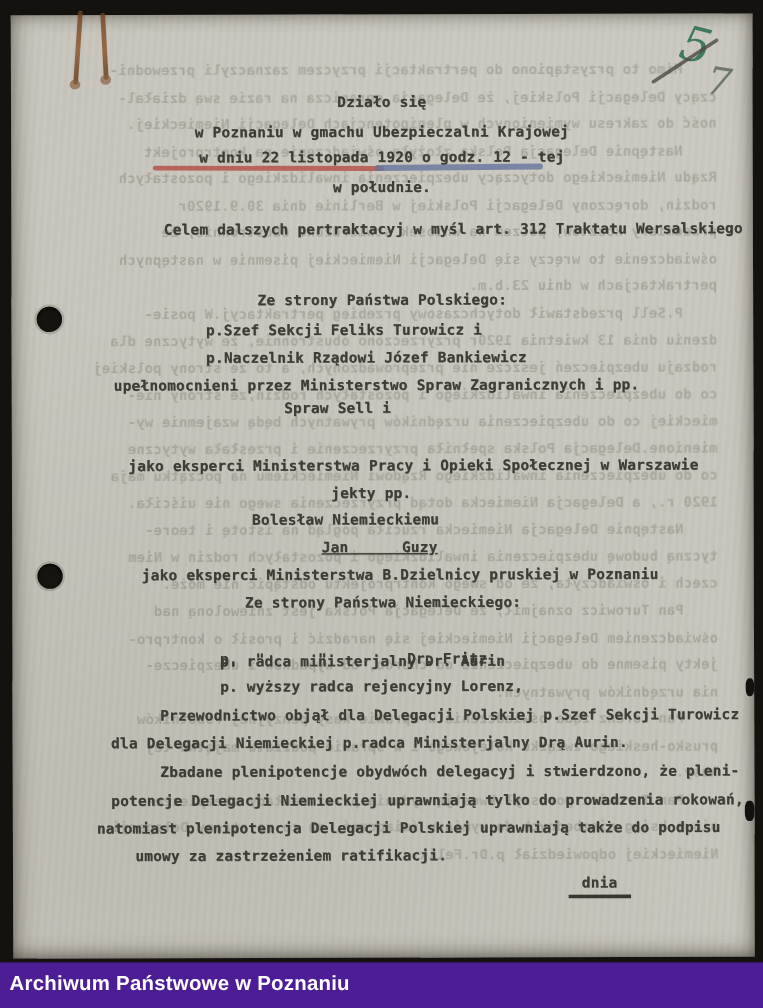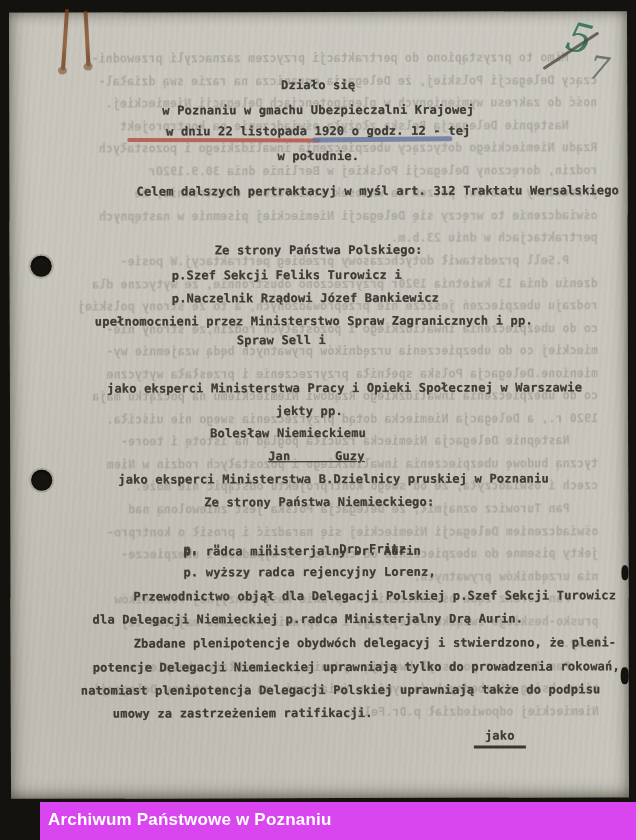--- a/index.html
+++ b/index.html
@@ -49,23 +49,23 @@
   .hand{position:absolute;font-family:"DejaVu Serif",serif;font-style:italic;pointer-events:none;}
   .hand.green5{left:558px;top:4px;font-size:40px;color:#3e7a60;transform:rotate(14deg);}
   .hand.pencil7{left:580px;top:38px;font-size:32px;color:#5c6a61;transform:rotate(9deg);opacity:.85;}
   .hand-slash{position:absolute;left:534px;top:56px;width:66px;height:2.5px;background:#4c4a42;
         opacity:.8;transform:rotate(-33deg);transform-origin:left center;border-radius:2px;}
   
   .notch{position:absolute;background:#141210;border-radius:40%;}
   .notch.n1{left:611px;top:554px;width:7px;height:15px;}
   .notch.n2{left:610px;top:656px;width:8px;height:17px;}
   
-  .archive-bar{position:absolute;left:0;right:0;top:802px;height:38px;background:#d946ef;
+  .archive-bar{position:absolute;left:0;right:0;top:802px;height:38px;background:#4c1d95;
         color:#ffffff;font:700 17px/22px "Liberation Sans",sans-serif;
-        padding:7px 0 0 8px;box-sizing:border-box;letter-spacing:.2px;margin-left:40px;}
+        padding:7px 0 0 8px;box-sizing:border-box;letter-spacing:.2px;}
 </style>
 </head>
 <body>
 
 <div class="stage">
   <div class="paper">
 
     <div class="bleed">
         <div class="bline" style="left: 30px; top: 40px;">    Mimo to przystąpiono do pertraktacji przyczem zaznaczyli przewodni-</div>
         <div class="bline" style="left: 30px; top: 62.55px;">czący Delegacji Polskiej, że Delegacja ogranicza na razie swą działal-</div>
@@ -118,21 +118,21 @@
         <div class="tline center" style="top: 483px;">Ze strony Państwa Niemieckiego:</div>
         <div class="tline" style="top: 532px; left: 173px;">p. radca ministerjalny Dr. Aurin</div>
         <div class="tline" style="top: 530px; left: 173px;">p.  "      "         Dr. Fritz</div>
         <div class="tline" style="top: 553px; left: 173px;">p. wyższy radca rejencyjny Lorenz,</div>
         <div class="tline" style="top: 577px; left: 123px;">Przewodnictwo objął dla Delegacji Polskiej p.Szef Sekcji Turowicz</div>
         <div class="tline" style="top: 600px; left: 82px;">dla Delegacji Niemieckiej p.radca Ministerjalny Drą Aurin.</div>
         <div class="tline" style="top: 624px; left: 123px;">Zbadane plenipotencje obydwóch delegacyj i stwierdzono, że pleni-</div>
         <div class="tline" style="top: 648px; left: 82px;">potencje Delegacji Niemieckiej uprawniają tylko do prowadzenia rokowań,</div>
         <div class="tline" style="top: 671px; left: 70px;">natomiast plenipotencja Delegacji Polskiej uprawniają także do podpisu</div>
         <div class="tline" style="top: 694px; left: 102px;">umowy za zastrzeżeniem ratifikacji.</div>
-        <div class="tline verte" style="top: 717px; left: 463px;">jako</div>
+        <div class="tline verte" style="top: 717px; left: 463px;">dnia</div>
       </div>
 
     <div class="mark-red"></div>
     <div class="mark-blue"></div>
 
     <div class="hole h1"></div>
     <div class="hole h2"></div>
 
     <div class="rust r1"></div>
     <div class="rust r2"></div>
====
Task requirements: Copy out, exactly and alone, the lines of the entries above between the ones holding "p.Szef Sekcji Turowicz</div>" and "Ministerjalny Drą Aurin.</div>", inclusive.

Answer area:
         <div class="tline" style="top: 577px; left: 123px;">Przewodnictwo objął dla Delegacji Polskiej p.Szef Sekcji Turowicz</div>
         <div class="tline" style="top: 600px; left: 82px;">dla Delegacji Niemieckiej p.radca Ministerjalny Drą Aurin.</div>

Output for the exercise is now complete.